«Логика вырастает не из воли к истине». Мы спотыкаемся. Истина есть все-таки, по собственному же понятию Ницше, прочное и твердо установленное; а логика, получается, происходит не из этой воли к утверждению и устанавливанию? Она, по собственному же понятию Ницше, вырастает только из воли к истине. Когда Ницше все равно говорит: «Логика вырастает не из воли к истине», то он нечаянно понимает здесь истину в другом смысле; не в своем, по которому она род заблуждения, а в традиционном смысле, по которому истина значит согласованность познания с вещами и с действительным. Это понятие истины есть предпосылка и мерило для истолкования истины как видимости и заблуждения. Не становится ли тогда ницшевское собственное истолкование истины как видимости видимостью? Оно становится даже не просто видимостью: ницшевское истолкование «истины» как заблуждения при апелляции к существу истины как согласованности с действительным становится извращением собственной мысли и тем самым ее распадом.
Между тем мы слишком бы облегчили себе задачу размежевания с принципиальной метафизической позицией Ницше и бросили бы все на полпути, если бы захотели проследить этот распад бытия и истины только в названном аспекте. Путаница, из которой Ницше уже не выбирается, перекрывается ближайшим образом тем основным настроением, что все несомо волей к власти, через нее необходимо и потому оправдано. Это выражается в том, что Ницше может одновременно сказать: «истина» есть видимость и заблуждение, но в качестве видимости все же «ценность». Мышление в ценностях прикрывает крушение существа бытия и истины. Ценностное мышление само есть «функция» воли к власти. Когда Ницше говорит: понятие Я и тем самым «субъекта» есть изобретение «логики», то ему следовало бы дать отвод субъективности как «иллюзии», по меньшей мере там, где она задействуется как основная действительность метафизики. Однако оспаривание субъективности в смысле Я мыслящего сознания уживается все же в ницшевской мысли с безусловным принятием субъективности в метафизическом – конечно, не узнанном – смысле subiectum. Это лежащее-в-основе есть для Ницше не Я, а «тело»: «Вера в тело фундаментальнее, чем вера в душу» (№ 491); и еще: «Феномен тела есть более богатый, отчетливый, осязаемый феномен; со стороны метода подлежит поставлению на первое место, без того чтобы что-то предрешать относительно его окончательного значения» (№ 489). Это – основополагающая позиция Декарта, если только у нас есть еще глаза, чтобы видеть, т. е. метафизически мыслить. Тело «со стороны метода» подлежит поставлению на первое место. Дело идет о методе. Мы знаем, что это значит: об образе действий при определении того, с чем сопоставляется все устанавливаемое представлением. Тело со стороны метода подлежит выставлению на первое место, значит, мы должны отчетливее, осязательнее и удобнее мыслить, чем Декарт, но при этом совершенно и только в его смысле. Метод решает. Что Ницше на место души и сознания ставит тело, ничего не меняет в основополагающей метафизической установке, заложенной Декартом. Ницше только огрубляет ее и доводит до границы или даже в область безусловной бессмысленности. Но бессмысленность уже вовсе не упрек, если только она оказывается на пользу воле к власти.

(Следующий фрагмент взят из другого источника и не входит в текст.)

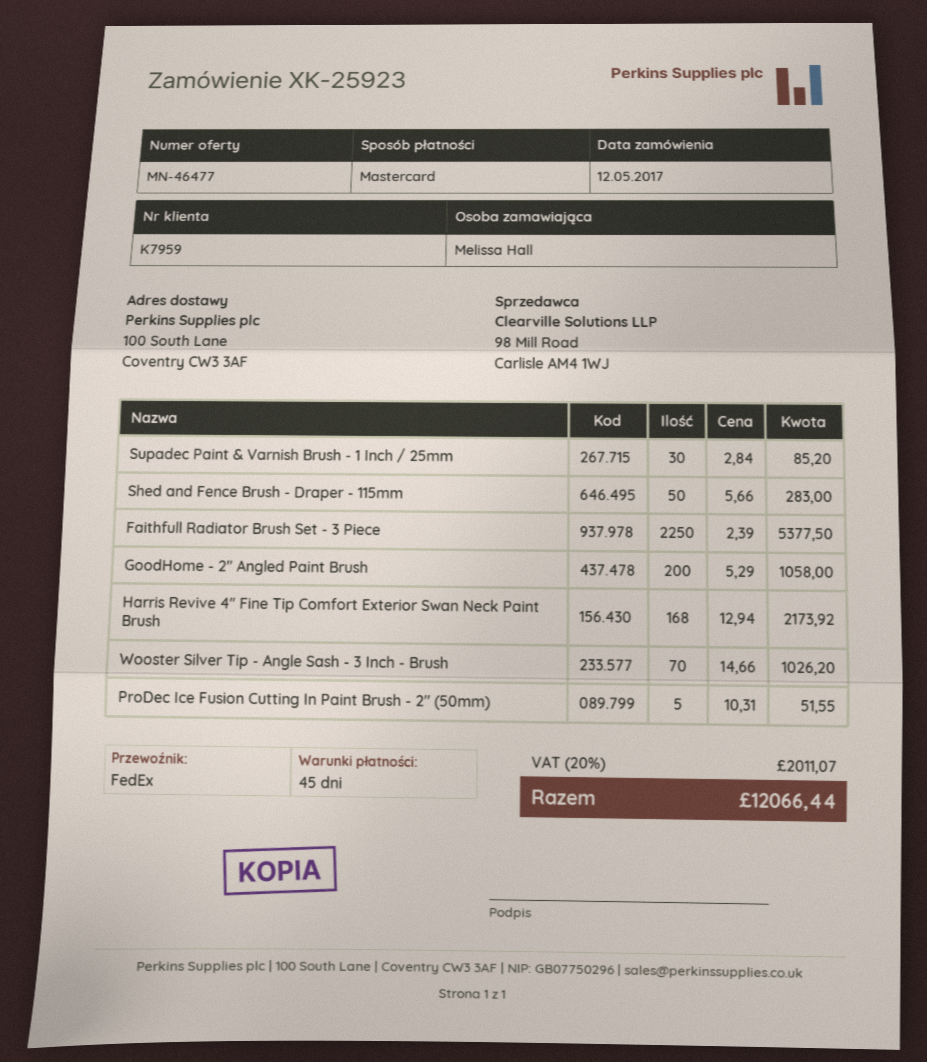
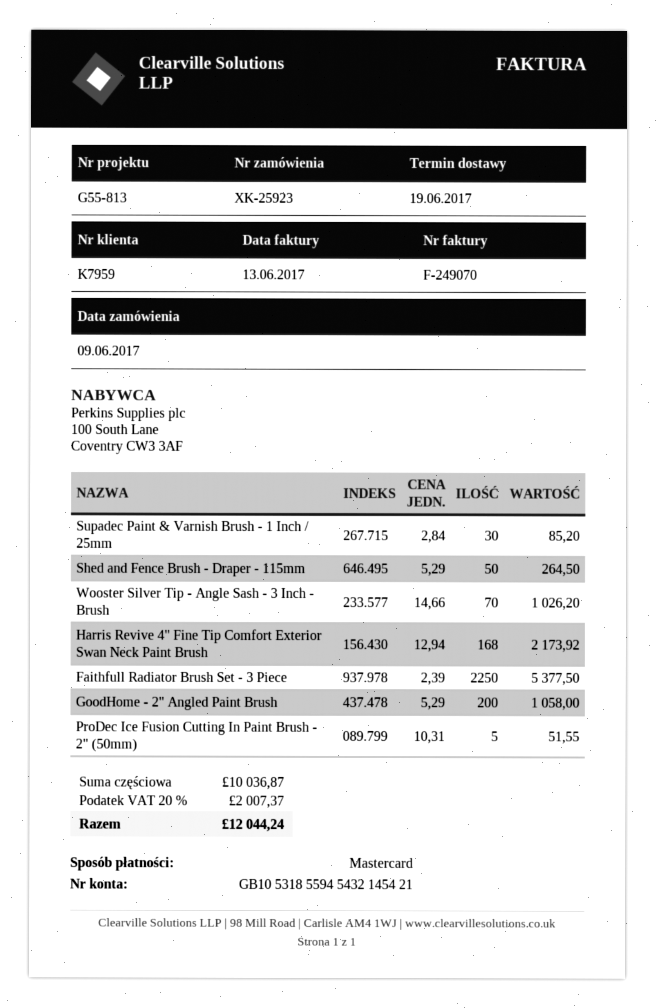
order date: 2017-05-12 -> 2017-06-09
Shed and Fence Brush - Draper - 115mm: 50 x 5.66 = 283.00 -> 50 x 5.29 = 264.50
tax: 20% = 2011.07 -> 20% = 2007.37
total: 12066.44 -> 12044.24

«Существенно: исходить из тела и им пользоваться как путеводной нитью» (№ 532). Если мы продумаем одновременно с этим уже приводившееся место из «По ту сторону добра и зла» (№ 36), где Ницше вводит «наш мир вожделений и страстей» как единственную и законодательную «реальность», то с достаточной ясностью увидим, как решительно ницшевская метафизика развертывается в качестве завершения основополагающей метафизической установки Декарта, разве что только из области представления и сознания (perceptio) все переносится в область appetitus, влечений, и осмысливается исключительно из физиологии воли к власти.
Но и наоборот, основополагающую установку Декарта мы должны мыслить истинно метафизически и сущностное изменение бытия и истины в смысле представленности и достоверности измерить в его полном внутреннем размахе. То что почти одновременно с Декартом, но сущностно определенный им, Паскаль пытался спасти христианство человека, не только оттеснило декартовскую философию в кажимость «теории познания», но вместе с этим заставило казаться образом мысли, служащим только «цивилизации», а не «культуре». Однако, дело идет о сущностном перемещении всего человечества и его истории из области созерцательной истины веры христианского человека в основанную на субъекте представленность сущего, на основании чего впервые становится возможным новоевропейское господствующее положение человека.
В 1637 году возникло как подготовительная ступень к «Meditationes» «Рассуждение о методе» – «Discours de la methode. Pour bien conduire sa raison et chercher la vente dans les sciences». После того, что было в предыдущем сказано о новом метафизическом смысле «метода», заглавие уже не нуждается больше в прояснении.